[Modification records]
* * * *

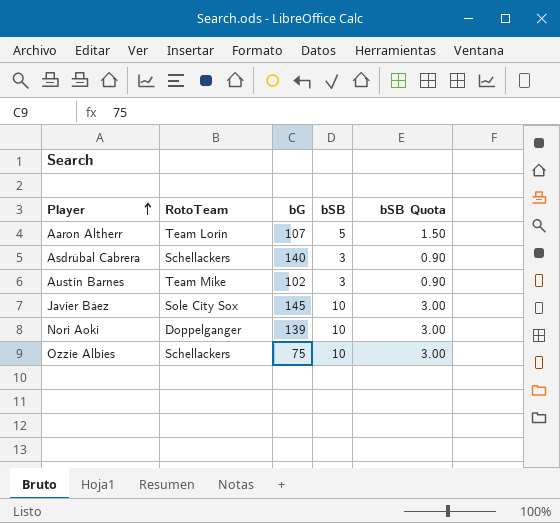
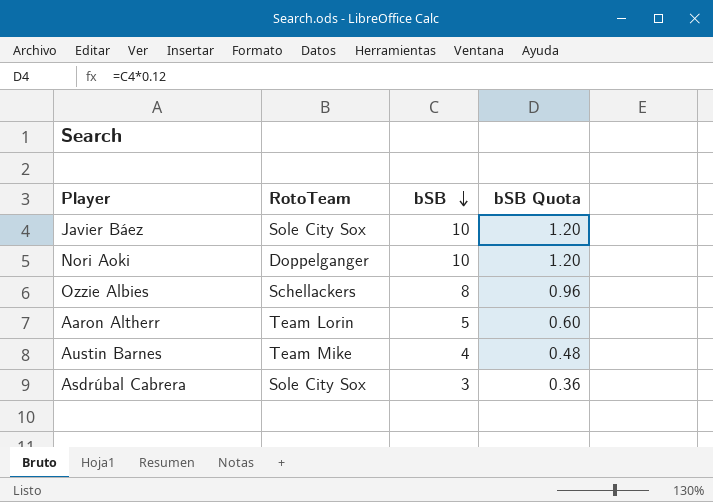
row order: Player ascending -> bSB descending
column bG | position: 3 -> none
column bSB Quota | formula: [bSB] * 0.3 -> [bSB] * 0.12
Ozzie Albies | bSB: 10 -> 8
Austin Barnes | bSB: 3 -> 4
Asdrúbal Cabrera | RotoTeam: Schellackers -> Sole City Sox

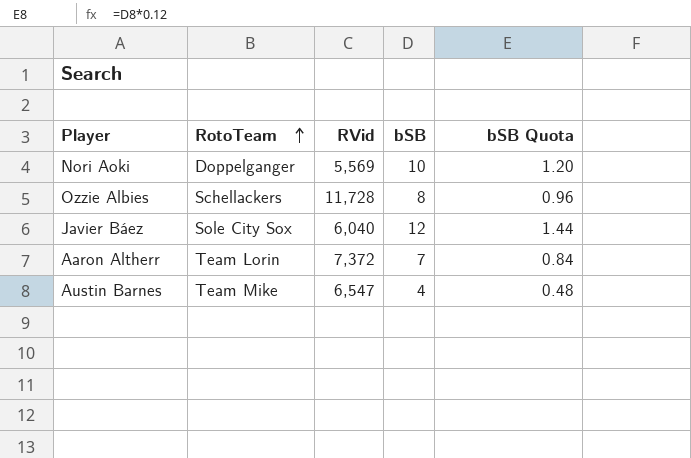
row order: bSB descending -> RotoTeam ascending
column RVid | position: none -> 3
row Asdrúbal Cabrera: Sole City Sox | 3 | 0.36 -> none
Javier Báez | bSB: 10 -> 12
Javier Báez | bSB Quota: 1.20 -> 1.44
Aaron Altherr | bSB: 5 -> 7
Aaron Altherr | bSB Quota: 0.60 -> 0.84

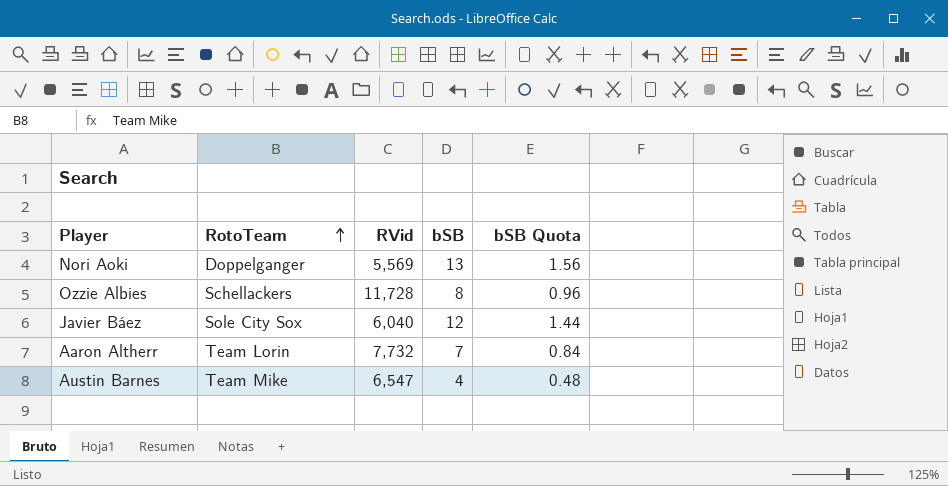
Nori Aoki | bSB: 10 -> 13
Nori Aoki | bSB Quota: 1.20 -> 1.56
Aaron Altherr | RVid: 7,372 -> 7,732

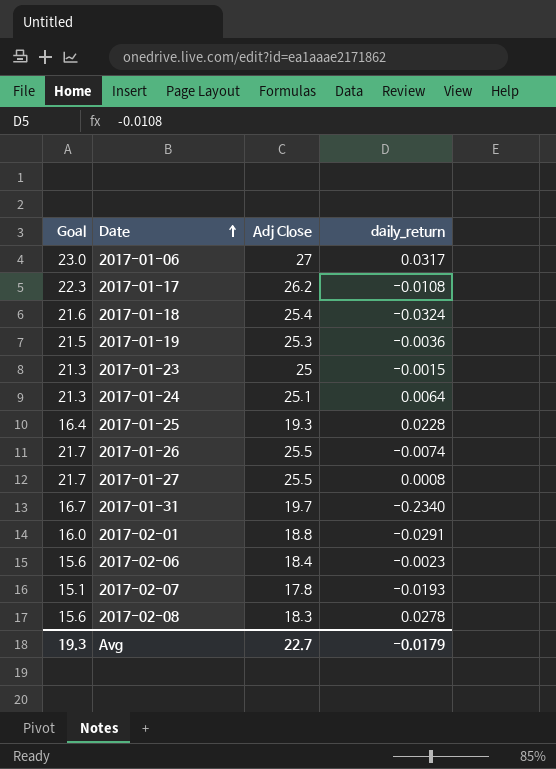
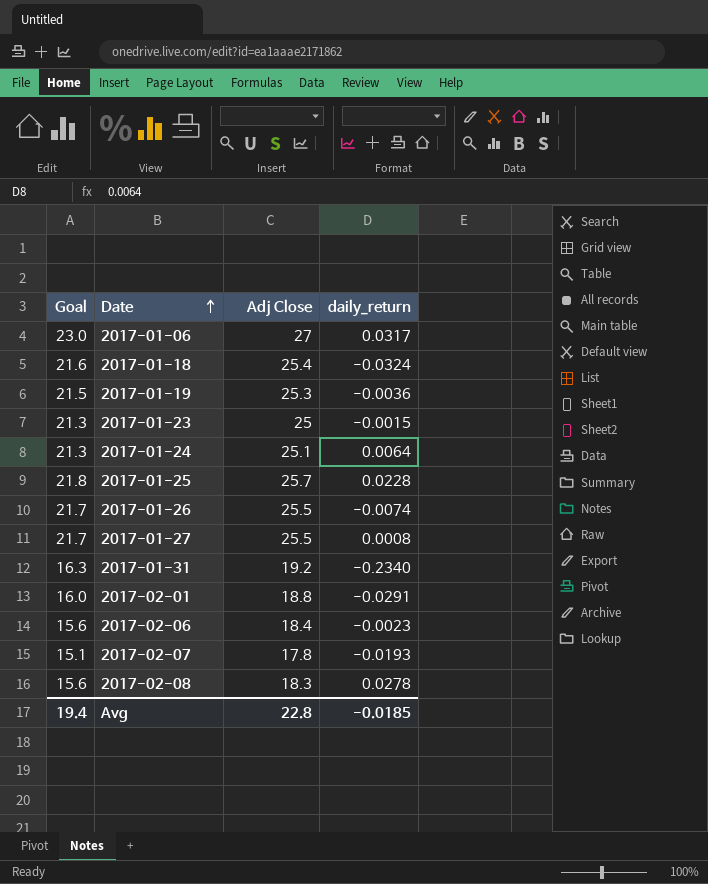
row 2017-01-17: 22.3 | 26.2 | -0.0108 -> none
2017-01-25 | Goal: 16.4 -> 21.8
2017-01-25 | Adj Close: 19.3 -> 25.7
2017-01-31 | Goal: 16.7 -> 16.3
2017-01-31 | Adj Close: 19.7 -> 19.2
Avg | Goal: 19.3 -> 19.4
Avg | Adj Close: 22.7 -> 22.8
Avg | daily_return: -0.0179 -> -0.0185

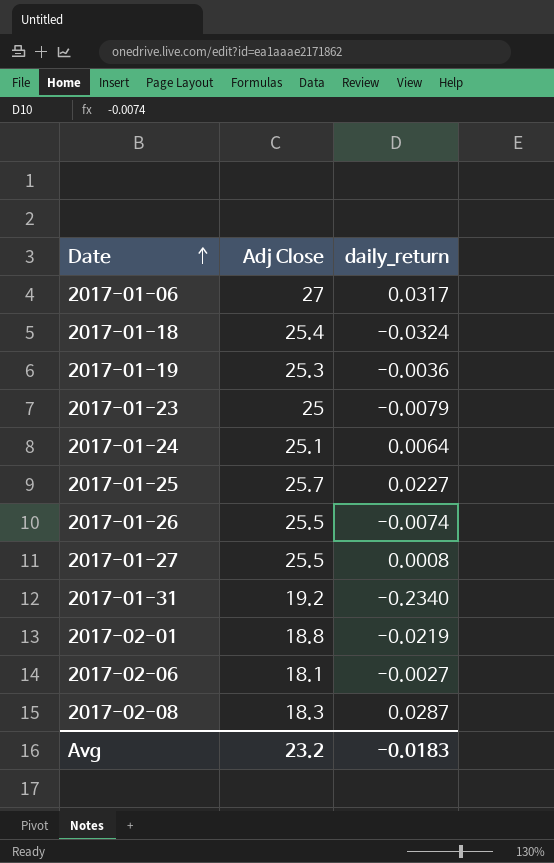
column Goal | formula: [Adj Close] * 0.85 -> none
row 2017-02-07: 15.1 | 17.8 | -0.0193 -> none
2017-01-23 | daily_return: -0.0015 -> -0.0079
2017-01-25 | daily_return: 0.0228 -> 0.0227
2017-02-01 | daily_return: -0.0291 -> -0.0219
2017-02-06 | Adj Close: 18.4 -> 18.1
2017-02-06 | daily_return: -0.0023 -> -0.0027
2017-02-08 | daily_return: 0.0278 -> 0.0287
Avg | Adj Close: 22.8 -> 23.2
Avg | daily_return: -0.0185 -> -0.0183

* * * *

> **TASK BRIEF**
Only the lines with the string "RVid" are wanted; pick them out of the records above and copy them.

> **WRITTEN RESPONSE**
column RVid | position: none -> 3
Aaron Altherr | RVid: 7,372 -> 7,732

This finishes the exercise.